This article is part of the The Great Authors Series series.


This was a world that never quite fit me. I was unnaturally hungry and never found something that could satisfy that hunger. No job kept me. From desks to barns to the muffling din of factories, the concept of a profession was foreign. No drug quieted me for more than a few hours. No friend or lover ever lasted for more than a few days. My family had long since receded into the gray haze of memories.

The job at the all night tailor's had seemed to be another mile marker on my aimless journey. I was wandering the quiet slum of a city of little importance when I happened upon the sign - Help Wanted - leaned behind the yellowing window beside a faceless mannequin in a pin-striped suit. The all night tailor's was one of a number of businesses in this forlorn district that seemed almost shuttered. Sun worn wares long-forgotten behind smoke-tinted glass. Prices kept the same for decades.

The old man hired me with very few questions. He showed me how to mend and modify and disappeared through the door to the upstairs where he slept as much as possible. I could have taken everything in the shop of value that first night. It was as if he sensed that I had nowhere to go with it and no reason left to steal. I dutifully manned the counter, because I could not answer the simple question of "why not?"

There were no customers that first night, nor the second, but on the third I became acquainted with one of our few regulars. He was an immensely fat man with a face swallowed up by rolls and wrinkles. He spoke in simple, clear phrases. "Take in," he said to me.

Despite his bulk, he wore an over-sized burgundy suit and vest. I imagined it growing ever larger on him like hair until it required a trim. His body gave off an unpleasant yeast smell. He giggled when I took measurements. I made the alterations with him still wearing the suit. When I was finished, I held up a mirror for him. The wrinkles moved on his face as he regarded his reflection.

He told me in a high, almost baby like voice, "Thank you."

Though there were a few other customers, was the baby man who visited me the most. He always came in a dark sedan that shut off the lights before it had stopped moving. There was a driver to the car who never got out and remained anonymous behind tinted windows. Despite his gentle manner, I did not like the baby man. His size was a menace.

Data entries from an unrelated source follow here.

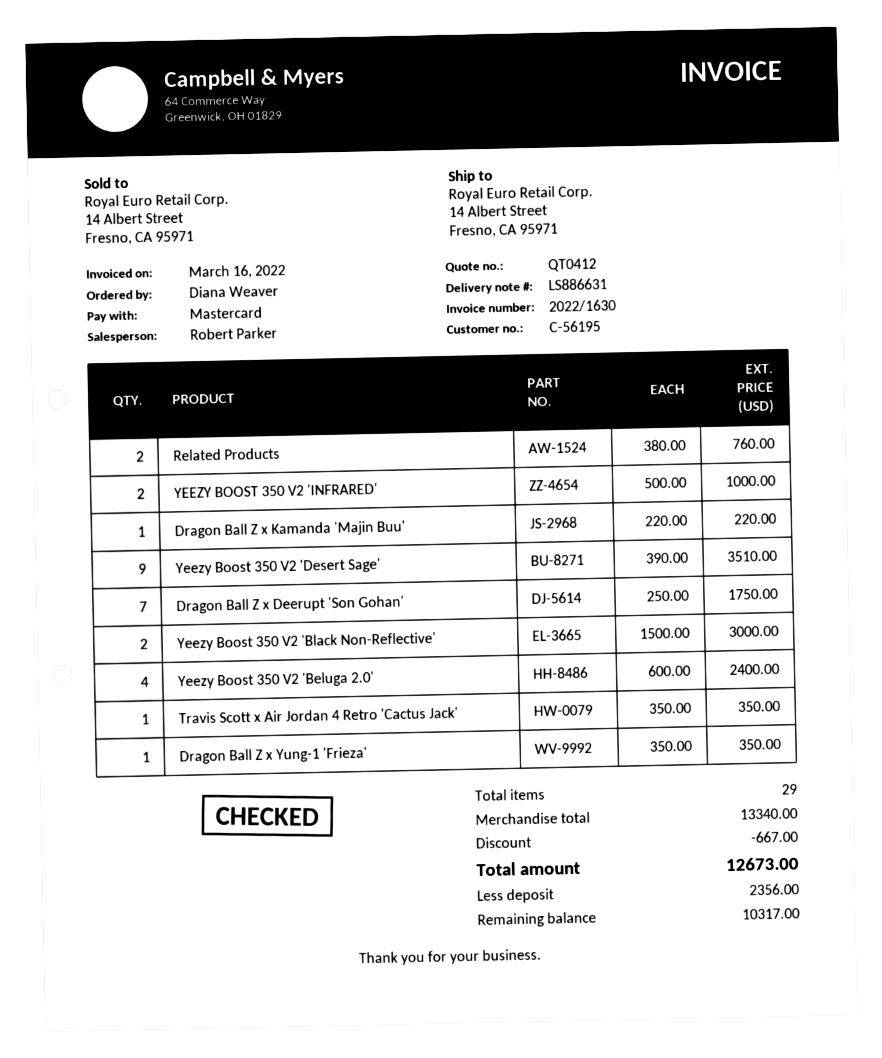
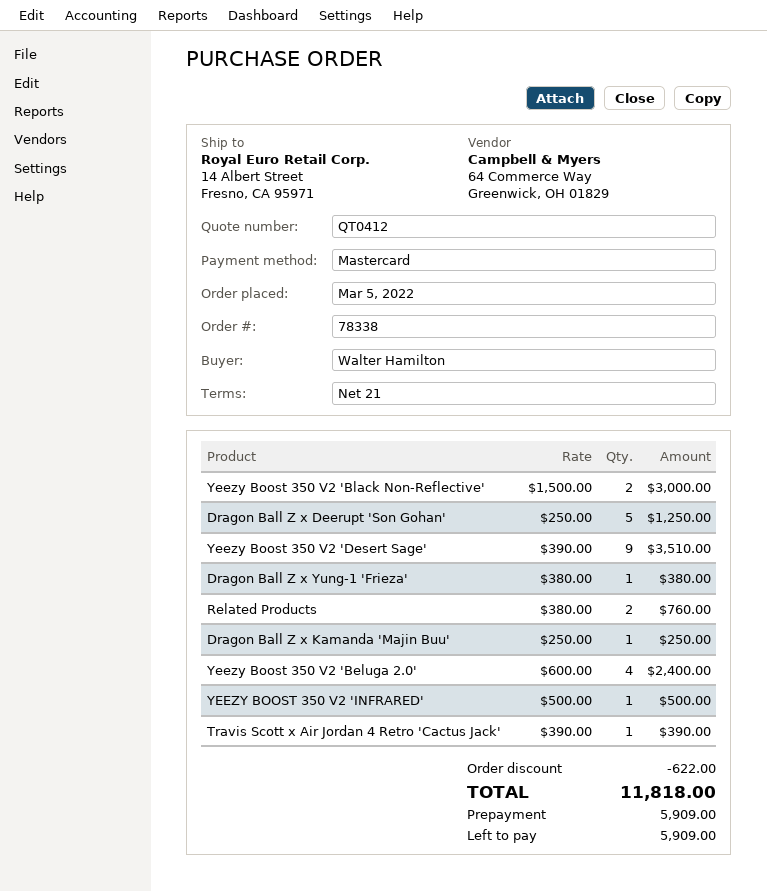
ordered by: Diana Weaver -> Walter Hamilton
YEEZY BOOST 350 V2 'INFRARED': 2 x 500.00 = 1000.00 -> 1 x 500.00 = 500.00
Dragon Ball Z x Kamanda 'Majin Buu': 1 x 220.00 = 220.00 -> 1 x 250.00 = 250.00
Dragon Ball Z x Deerupt 'Son Gohan': 7 x 250.00 = 1750.00 -> 5 x 250.00 = 1250.00
Travis Scott x Air Jordan 4 Retro 'Cactus Jack': 1 x 350.00 = 350.00 -> 1 x 390.00 = 390.00
Dragon Ball Z x Yung-1 'Frieza': 1 x 350.00 = 350.00 -> 1 x 380.00 = 380.00
discount: 667.00 -> 622.00
total: 12673.00 -> 11818.00
deposit: 2356.00 -> 5909.00
balance: 10317.00 -> 5909.00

It was on the fifth visit that he handed me the glossy card. An address was printed. A price. And an advertisement for something that I could not quite believe. A wheel of meat and bread and cheese studded with teeth of more meat.

"A hotdog pizza," I might have said aloud or I might have only dreamed.

"You come try," he said to me and walked out of the all night tailor's.

The buses did not travel to that part of town. I borrowed a bicycle from the old man and rode it through the city. Past parks and ice cream shops and families that lived in willful ignorance of the sort of ghostly slum where I made my home. Their happiness was unnerving. Their shiny new automobiles served as reminders that the world moved on without me. I was glad to escape them and make my way into a windowless industrial area of the city.

Sodium lights blazed from iron pipes big enough for men to stand within them. Storage cylinders and chugging stacks and high fences topped with barbed wire hemmed in the the streets. There were no sidewalks and no trucks or cars at that late hour. Moths twirled beneath streetlights, their shadows flickered over my face.

Down in the musk of a refinery, where even on a dry night the gutters sang with effluent, I found what I had come to find. Among the rust, the Pizza Hut. It seemed all windows and its light spilled across a desolate blacktop. A single figure stood with his back turned to the counter and his face to a kitchen no more or less dirty than a spoon found in an alleyway. He did not turn to face me. There was a certain pubescent bristle to his cheeks, a redness as though a ring of acne surrounded his face, but he would not turn to show me the extent of his disfigurement.

"Hello," I said. "I would like to order a hotdog pizza."

He did not respond, save to emit a certain wheezing inhalation and exhalation. I noticed a blurry reflection of his features in the surface of a counter top. His face was red and bubbled. Or was it? His visor dripped with gore. Or did it?

"Please..." I took a step back. "I just want to order... a hotdog pizza."

The more my unease grew, the more I became convinced that this was the place and this was the pizza I needed to finally satisfy my hunger. All along, I had needed this pizza. I trembled and blurted out, "The manager!"

The teenage employee slowly lifted an arm and pointed a finger at an unmarked door behind the counter. There was a loud click and something rumbled deep within the Pizza Hut, as though a tomb had been unsealed. The door swung open and I knew I was meant to go through it. I had to go through it. I felt closer than ever to some ill-defined truth.